Withdrawal of funding

Indeed - Justice in the UK will mean something VERY different for those who are wealthy and those who are not...

is there something nasty

is there something nasty going on in the Justice woodshed?

Over a year ago my MP responded to my concern about LIPs and legal aid cuts that all was well as the Judges would look after them.Yet only earlier this month Lord Justice Thomas's brochure for SRLs (new style LIPs) in the Interim Applications Court commended the RCJ CAB, referred to their booklets and said SRLs should " if possible take advice from the CAB". Well it doesn't look as though it will be possible much longer as its not part of the LSCs core business.So whose core business is it? Oh yes...it's the judiciary's of course!

And cutting the ASA and Law Centres funding suggests that an even more legally illiterate public is part of the plan by ensuring informed self help is significantly reduced.

Good luck to their lordships.

Solicitor ( retired)

A saving of £655,317? Whoopee

A saving of £655,317? Whoopee doo...........

I had expected an announcement that these services would receive extra funding to help deal with the impending chaos after April.

This petty, nasty little cut belongs in the same category as the forthcoming "bedroom tax;" a sordid and spiteful attack on the most vulnerable for little or no gain.

I agree with Downhearted

Even by the standards of recent proposals for reform this is daft. It seems like a pincer movement...this on one side, non-lawyer Grayling bleating on about QCs on the other.

Gloomy times for justice.

Legal Advice Agencies Funding Cuts

Shame and Double Standards !

Access to Justice is a basic Human Right.

Advice Charities

Councillors are getting more casework as ATOS drives disabled people from DLA onto Employment Support Allowance then onto JSA even if they're completely immobile. Nearly all disabled claimants are refused ESA and either appeal or try to 'find work' on the much lower JSA - or increasingly, contemplate suicide. The appeals take 6+ months and they get £70pw basic ESA instead of £120pw DLA and fall behind with bills and rent. The only people grinning about this unfolding nightmare are ultra-right-wing Conservatives and the loan sharks. Wonga loans are at 4,200% APR for example. I am dreading my surgeries by October once all the 'reforms' bed in and Universal Credit includes Housing benefit gets paid a month in arrears to people who barely budget weekly.

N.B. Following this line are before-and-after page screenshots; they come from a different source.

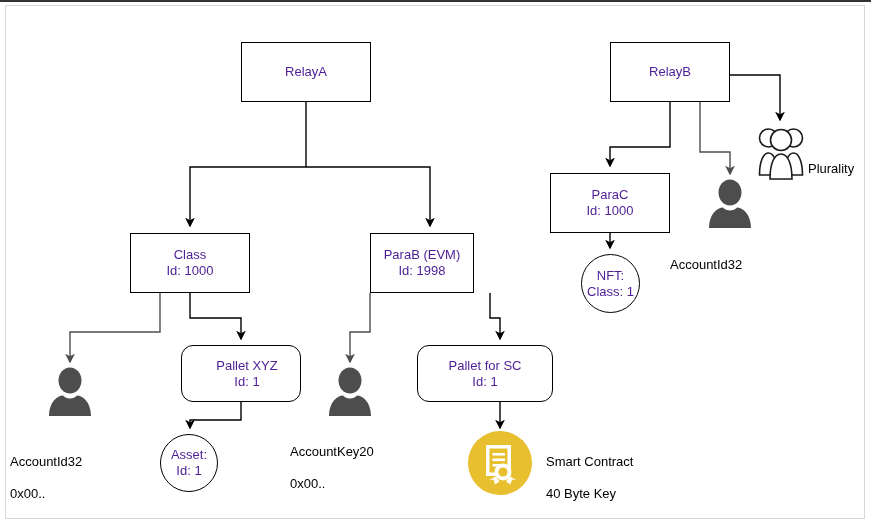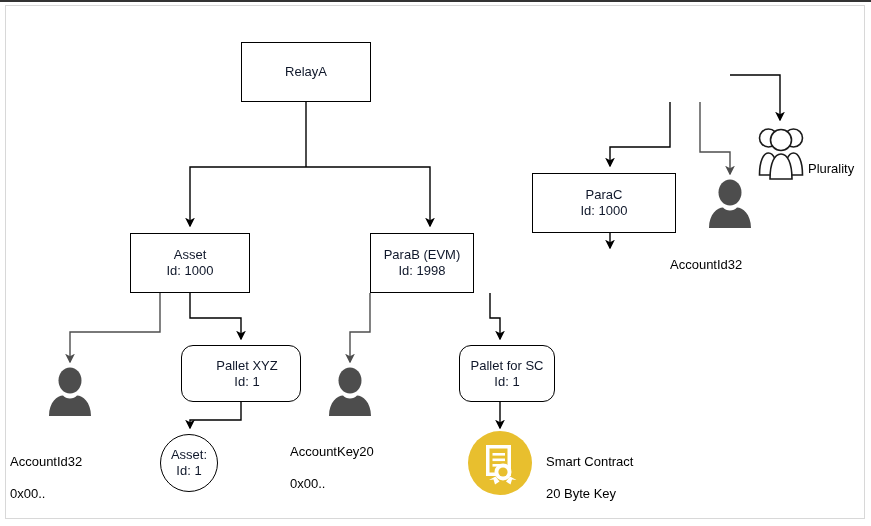--- a/index.html
+++ b/index.html
@@ -40,21 +40,21 @@
     height: 526px;
   }
   .node {
     position: absolute;
     box-sizing: border-box;
     display: flex;
     flex-direction: column;
     align-items: center;
     justify-content: center;
     text-align: center;
-    color: #0f172a;
+    color: #4c1d95;
     font-size: 13px;
     line-height: 16px;
     background: #ffffff;
   }
   .box {
     border: 1.4px solid #000000;
   }
   .rbox {
     border: 1.4px solid #000000;
     border-radius: 12px;
@@ -118,51 +118,58 @@
       <path d="M 730 75 L 780 75 L 780 120" marker-end="url(#arrow)"></path>
 
       <path d="M 610 233 L 610 248" marker-end="url(#arrow)"></path>
     </g>
   </svg>
 
   <div class="node box" style="left:241px; top:42px; width:130px; height:60px;">
     <span>RelayA</span>
   </div>
 
+  <div class="node box" style="left:610px; top:42px; width:120px; height:60px;">
+    <span>RelayB</span>
+  </div>
 
   <div class="node box" style="left:130px; top:233px; width:120px; height:60px;">
-    <span>Asset</span>
+    <span>Class</span>
     <span class="line2">Id: 1000</span>
   </div>
 
   <div class="node box" style="left:370px; top:233px; width:104px; height:60px;">
     <span>ParaB (EVM)</span>
     <span class="line2">Id: 1998</span>
   </div>
 
-  <div class="node box" style="left:532px; top:173px; width:144px; height:60px;">
+  <div class="node box" style="left:550px; top:173px; width:120px; height:60px;">
     <span>ParaC</span>
     <span class="line2">Id: 1000</span>
   </div>
 
   <div class="node rbox" style="left:181px; top:345px; width:120px; height:57px;padding-left:12px;">
     <span>Pallet XYZ</span>
     <span class="line2">Id: 1</span>
   </div>
 
-  <div class="node rbox" style="left:459px; top:345px; width:96px; height:57px;">
+  <div class="node rbox" style="left:417px; top:345px; width:136px; height:57px;">
     <span>Pallet for SC</span>
     <span class="line2">Id: 1</span>
   </div>
 
   <div class="node circle" style="left:160px; top:434px; width:58px; height:58px;">
     <span>Asset:</span>
     <span class="line2">Id: 1</span>
   </div>
 
+  <div class="node circle" style="left:581px; top:254px; width:59px; height:59px;">
+    <span>NFT:</span>
+    <span class="line2">Class: 1</span>
+  </div>
 
   <div class="icon-node" style="left:45px; top:366px; width:50px; height:50px;">
     <svg viewBox="0 0 50 50" width="50" height="50">
       <ellipse cx="25" cy="14.5" rx="11.5" ry="13" fill="#4D4D4D"></ellipse>
       <path d="M 4 50 C 4 36 12.5 29.5 18 29.5 C 21 33.5 29 33.5 32 29.5 C 37.5 29.5 46 36 46 50 Z" fill="#4D4D4D"></path>
     </svg>
   </div>
   <div class="icon-label" style="left:10px; top:438px; width:120px;">
     <span>AccountId32</span><br>
     <span>0x00..</span>
@@ -217,16 +224,16 @@
         <path d="M 42 45.5 L 38 50.5 L 42.5 53.5 L 44 48.5 L 48.5 49 Z"></path>
         <circle cx="35" cy="41" r="8.5"></circle>
       </g>
       <g fill="#E8BF2E">
         <circle cx="35" cy="41" r="4.6"></circle>
       </g>
     </svg>
   </div>
   <div class="icon-label label-left" style="left:546px; top:438px; width:140px;">
     <span>Smart Contract</span><br>
-    <span>20 Byte Key</span>
+    <span>40 Byte Key</span>
   </div>
 
 </div>
 
 </body></html>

It doesn't take a rocket-scientist to predict that a tsunami of rent arrears will hit the UK.

Now when you factor in the ten major welfare 'reforms' in April thru October and the removal of all specialist advice funding by the UK Government when £1M of legal aid and Legal Services Commission funding ends in Cardiff in April - we have a recipe for mass homelessness and civic disorder that could cost the city tens of millions when we have to cut £25M this year and £25M next year from our budgets. It's difficult to forecast the full impact but from the end of summer onwards, I fear we may be forced into drastic measures such as leasing hundreds of hotel rooms as the hostel spaces quickly run out.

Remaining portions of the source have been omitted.